Featuring some of Sarah Vaughan’s last truly transcendent moments, this pair of 1980 Pablo releases devoted to the work of Duke Ellington reminds us in reissue form what wonders her voice and this material still hold.
Yet Vaughan, before signing with Norman Granz’s 1970s-era label, had somehow been without a recording contract for some three years. Granz, who had first encountered Vaughan’s stunning operatic power at a 1946 edition of the his legendary Jazz at the Philharmonic concerts in Carnegie Hall, proceeded to surround her with a sterling group of like-minded collaborators, including Zoot Sims, Bucky Pizzarelli, J.J. Johnson, Grady Tate, Joe Pass, Jimmy Rowles, Frank Foster, Pee Wee Crayton, Frank Wess and Eddie “Cleanhead” Vinson, among others. The gather in configurations both large and small, mirroring Granz’s earlier songbook features for Ella Fitzgerald in the Verve years, giving this set the feel of a companion piece.
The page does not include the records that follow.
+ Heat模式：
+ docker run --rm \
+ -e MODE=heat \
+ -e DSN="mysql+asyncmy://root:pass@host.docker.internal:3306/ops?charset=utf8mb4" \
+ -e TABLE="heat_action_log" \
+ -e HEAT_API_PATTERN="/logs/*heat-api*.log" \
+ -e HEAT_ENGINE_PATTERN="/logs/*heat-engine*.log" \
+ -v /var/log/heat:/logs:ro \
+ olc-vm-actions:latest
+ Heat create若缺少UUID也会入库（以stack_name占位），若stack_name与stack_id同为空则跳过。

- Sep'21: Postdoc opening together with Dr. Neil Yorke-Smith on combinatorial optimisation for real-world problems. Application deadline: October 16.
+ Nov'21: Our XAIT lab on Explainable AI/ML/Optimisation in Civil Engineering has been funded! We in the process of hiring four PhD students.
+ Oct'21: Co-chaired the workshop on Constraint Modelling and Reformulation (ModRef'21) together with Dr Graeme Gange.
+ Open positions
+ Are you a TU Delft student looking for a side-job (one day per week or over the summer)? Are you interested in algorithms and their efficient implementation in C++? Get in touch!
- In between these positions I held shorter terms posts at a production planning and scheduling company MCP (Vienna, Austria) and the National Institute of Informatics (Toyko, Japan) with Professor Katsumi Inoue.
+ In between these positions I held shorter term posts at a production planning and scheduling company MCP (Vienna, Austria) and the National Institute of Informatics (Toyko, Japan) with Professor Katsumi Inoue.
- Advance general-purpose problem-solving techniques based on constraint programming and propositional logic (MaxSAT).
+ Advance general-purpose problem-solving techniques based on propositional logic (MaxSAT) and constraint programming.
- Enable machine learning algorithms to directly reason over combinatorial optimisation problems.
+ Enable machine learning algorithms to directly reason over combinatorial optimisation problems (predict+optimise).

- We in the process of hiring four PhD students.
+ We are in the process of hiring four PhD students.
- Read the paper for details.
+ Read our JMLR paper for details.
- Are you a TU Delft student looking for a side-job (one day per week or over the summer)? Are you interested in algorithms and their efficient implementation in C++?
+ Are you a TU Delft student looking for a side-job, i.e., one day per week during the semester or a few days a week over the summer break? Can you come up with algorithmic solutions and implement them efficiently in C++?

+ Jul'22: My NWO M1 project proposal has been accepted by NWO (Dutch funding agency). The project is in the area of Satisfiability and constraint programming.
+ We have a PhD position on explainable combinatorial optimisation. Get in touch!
Interestingly, Sophisticated Lady: The Duke Ellington Songbook Collection, arriving August 20, 2013 from Concord Music Group, has been expanded to include six previously unheard, lush and enveloping tracks arranged by Benny Carter on August 13, 1979. Those terrific finds now open this new double-disc set, which is presented in chronological order by the date the songs were recorded. The Carter sides aren’t alternative takes, mind you, but brand new versions of the title track, “Lush Life,” “Day Dream,” “In a Sentimental Mood, “Solitude” and “Tonight I Shall Sleep (Wish a Smile on My Face)” — with the ever-lyrical Sims as the featured soloist.
Sessions continued through three more dates in August, as Vaughan and Co. offered completely different approaches on “Sophisticated Lady” (which nicely features Wess), “Solitude” (the lesser of her two tries) and “Day Dream” (a showcase for Vaughan’s husband Waymon Reed on trumpet) two dates later, then six more songs including “Chelsea Bridge” and a dramatic, emotional take on “Mood Indigo” from August 27. There would be two more sessions in September, including separate versions of “Sentimental Mood,” a truly haunting “Lush Life” and the Duke/Mercer Ellington collaboration “Tonight I Shall Sleep” — to say nothing of a rollicking overhaul of “I Let a Song Go Out of My Heart” with the Billy Byers Big Band — before five songs were put to tape over two days in late January of 1980. The highlight there remains a bluesy take on “Rocks in My Bed,” featuring Vinson, Crayton and pianist Lloyd Glenn.